From the production floor to final dispatch, process design centers on measurable quality checkpoints. Our sites operate under management systems supported by recognized ISO certifications for quality and environment. Internal audits evaluate compliance, not only for general quality management but also specific to Biotin. Data from each campaign feed into process improvement reviews, focusing on batch tracking, impurity profile control, and deviation handling. Variation is regularly scrutinized with batch homogeneity analysis, which is grade-dependent. For exports and specialized user segments, additional audit trails sometimes apply according to customer and regulatory expectations.
Biotin grade compliance varies according to target use. Pharmaceutical or food supplement grades demand additional documentation. For these, our internal batch release coincides with pharmacopeia monograph requirements, validated spectroscopic and chromatographic purity confirmation, and, where necessary, stability assessment files. Feed or technical applications follow different standards, typically guided by functional purity needs, feed additive registrations, or specific regional food authority registrations upon request. Kosher and Halal certifications are available for certain batches, subject to both raw material and process segregation protocols validated through third-party audits.
Each consignment may be accompanied by analytical data—provided batch-wise—according to customer or regulatory demand. COA content is determined by both grade and customer requirements; application segments often call for expanded impurity profiles, residual solvent reports, or allergen declarations for human and animal nutrition grades. Full traceability is standard for release batches. On request, extended regulatory dossiers can be issued, including MSDS, origin documentation, and data supporting compliance with REACH or other chemical inventories, as required by the application or region.
Production strategy for Biotin favors core stream-planned runs backed by multi-source qualified raw materials. Demand forecasting relies on both long-term contract indications and rolling customer schedules, with raw materials tested lot-wise for process suitability. Negotiated call-off agreements offer priority allocation from established cycle slots. Unexpected surges in demand are absorbed through buffer capacity and the option to adjust campaign sequencing. Strategic inventory holdings at in-region warehouses support clients with security-of-supply requirements. For customers exploring new programs, trial batch production or pilot-scale tolling is available, facilitating technical validation without full commercial commitment.
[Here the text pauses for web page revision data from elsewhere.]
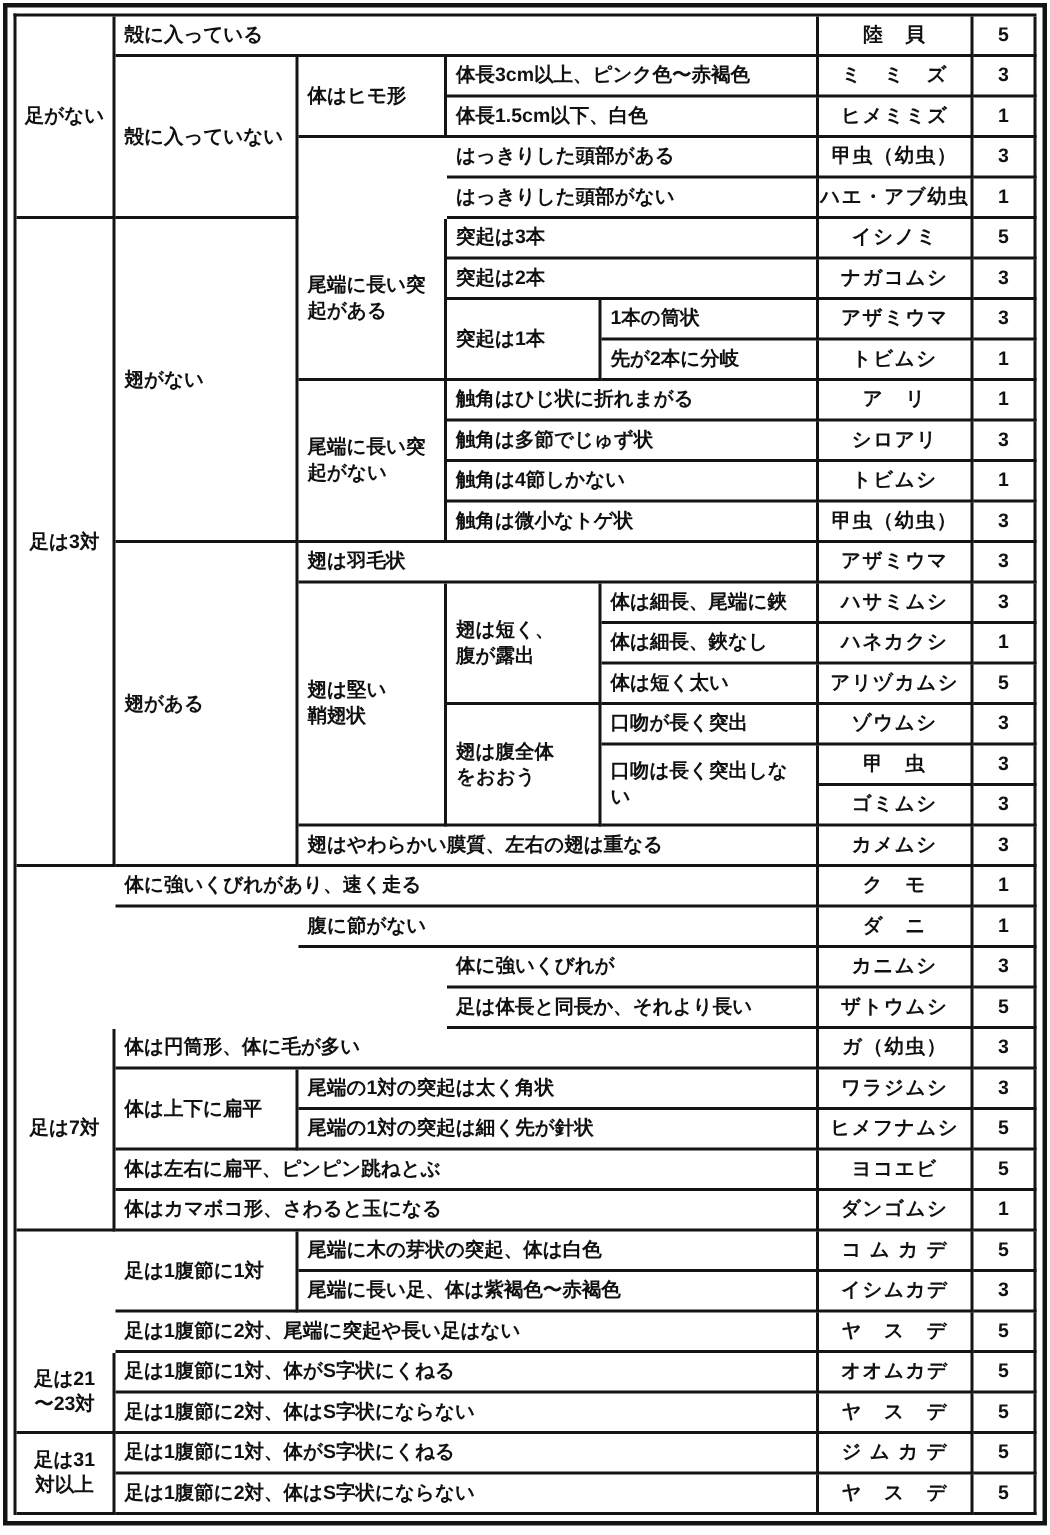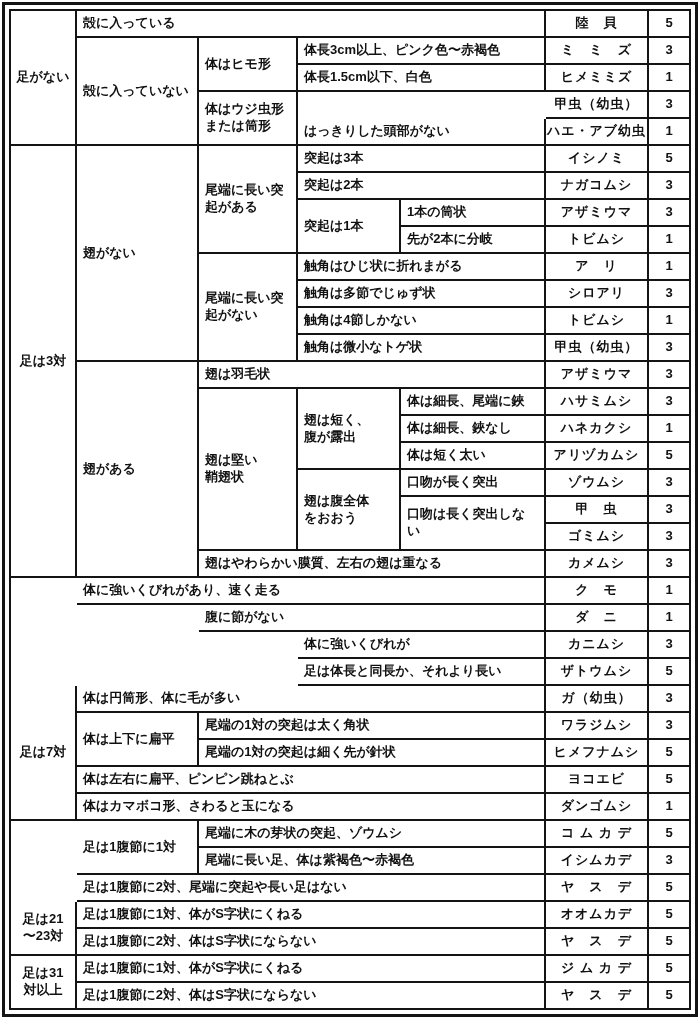--- a/index.html
+++ b/index.html
@@ -34,22 +34,21 @@
 
 <div class="frame">
   <div class="grid">
 
     <div class="cell c1" style="grid-area:1/1/6/2">足がない</div>
     <div class="cell d" style="grid-area:1/2/2/6">殻に入っている</div>
     <div class="cell d" style="grid-area:2/2/6/3">殻に入っていない</div>
     <div class="cell d" style="grid-area:2/3/4/4">体はヒモ形</div>
     <div class="cell d" style="grid-area:2/4/3/6">体長3cm以上、ピンク色〜赤褐色</div>
     <div class="cell d" style="grid-area:3/4/4/6">体長1.5cm以下、白色</div>
-    <div class="cell d" style="grid-area:4/3/6/4">体はウジ虫形
-または筒形</div>
+    <div class="cell d" style="grid-area:4/4/5/6">はっきりした頭部がある</div>
     <div class="cell d" style="grid-area:5/4/6/6">はっきりした頭部がない</div>
     <div class="cell n" style="grid-area:1/6/2/7">陸　貝</div>
     <div class="cell s" style="grid-area:1/7/2/8">5</div>
     <div class="cell n" style="grid-area:2/6/3/7">ミ　ミ　ズ</div>
     <div class="cell s" style="grid-area:2/7/3/8">3</div>
     <div class="cell n" style="grid-area:3/6/4/7">ヒメミミズ</div>
     <div class="cell s" style="grid-area:3/7/4/8">1</div>
     <div class="cell n" style="grid-area:4/6/5/7">甲虫（幼虫）</div>
     <div class="cell s" style="grid-area:4/7/5/8">3</div>
     <div class="cell n" style="grid-area:5/6/6/7">ハエ・アブ幼虫</div>
@@ -142,21 +141,21 @@
     <div class="cell n" style="grid-area:27/6/28/7">ワラジムシ</div>
     <div class="cell s" style="grid-area:27/7/28/8">3</div>
     <div class="cell n" style="grid-area:28/6/29/7">ヒメフナムシ</div>
     <div class="cell s" style="grid-area:28/7/29/8">5</div>
     <div class="cell n" style="grid-area:29/6/30/7">ヨコエビ</div>
     <div class="cell s" style="grid-area:29/7/30/8">5</div>
     <div class="cell n" style="grid-area:30/6/31/7">ダンゴムシ</div>
     <div class="cell s" style="grid-area:30/7/31/8">1</div>
 
     <div class="cell d" style="grid-area:31/2/33/3">足は1腹節に1対</div>
-    <div class="cell d" style="grid-area:31/3/32/6">尾端に木の芽状の突起、ゾウムシ</div>
+    <div class="cell d" style="grid-area:31/3/32/6">尾端に木の芽状の突起、体は白色</div>
     <div class="cell d" style="grid-area:32/3/33/6">尾端に長い足、体は紫褐色〜赤褐色</div>
     <div class="cell d" style="grid-area:33/2/34/6">足は1腹節に2対、尾端に突起や長い足はない</div>
     <div class="cell n" style="grid-area:31/6/32/7">コ ム カ デ</div>
     <div class="cell s" style="grid-area:31/7/32/8">5</div>
     <div class="cell n" style="grid-area:32/6/33/7">イシムカデ</div>
     <div class="cell s" style="grid-area:32/7/33/8">3</div>
     <div class="cell n" style="grid-area:33/6/34/7">ヤ　ス　デ</div>
     <div class="cell s" style="grid-area:33/7/34/8">5</div>
 
     <div class="cell c1" style="grid-area:34/1/36/2">足は21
Core capacity remains fixed through process modularity and dedicated Biotin synthesis lines separate from multi-purpose units. This mitigates risk of cross-contamination and batch contamination, a critical requirement in regulated markets. Batch-to-batch tracking is maintained from raw input through final product drumming. Any scheduled maintenance or process upgrades are communicated months ahead to contracted partners, with emergency protocols ready for rapid transfer between sister sites if disruption occurs. Key raw materials undergo routine supplier audits; alternative suppliers are prequalified and standby agreements keep production risk transparent. For industrial-scale purchasers, regular supply planning meetings confirm production readiness aligned to forecast or off-take agreements.
Sample provision begins with application assessment. Technical staff clarify grade, intended formulation, and end-use context—whether for new product development, reformulation, or regulatory submission. Reference samples represent standard process lots or, in special cases, pilot or development runs. Accompanying each sample: batch COA reflecting specification parameters, plus additional technical documentation as pre-agreed. Project customers receive tailored sampling—split lots or comparative grades—depending on trial protocol and project phase.
Flexible procurement modes accommodate both scheduled and unpredictable demand environments. Fixed annual contracts lock in volume, batch scheduling, and price stability, with options for drawdown by monthly or quarterly releases. For customers with seasonality or variable project cycles, adjustable order windows or volume pooling arrangements are available, cleared by mutual planning. Smaller or project-based users can engage on an order-by-order basis, with technical support for bridging scale-up or switching supply origin. Technical exchanges on formulation compatibility, quality-by-design review, or regulatory fit can be arranged ahead of commercial commitment, giving development partners early insight into grade performance and supply chain robustness.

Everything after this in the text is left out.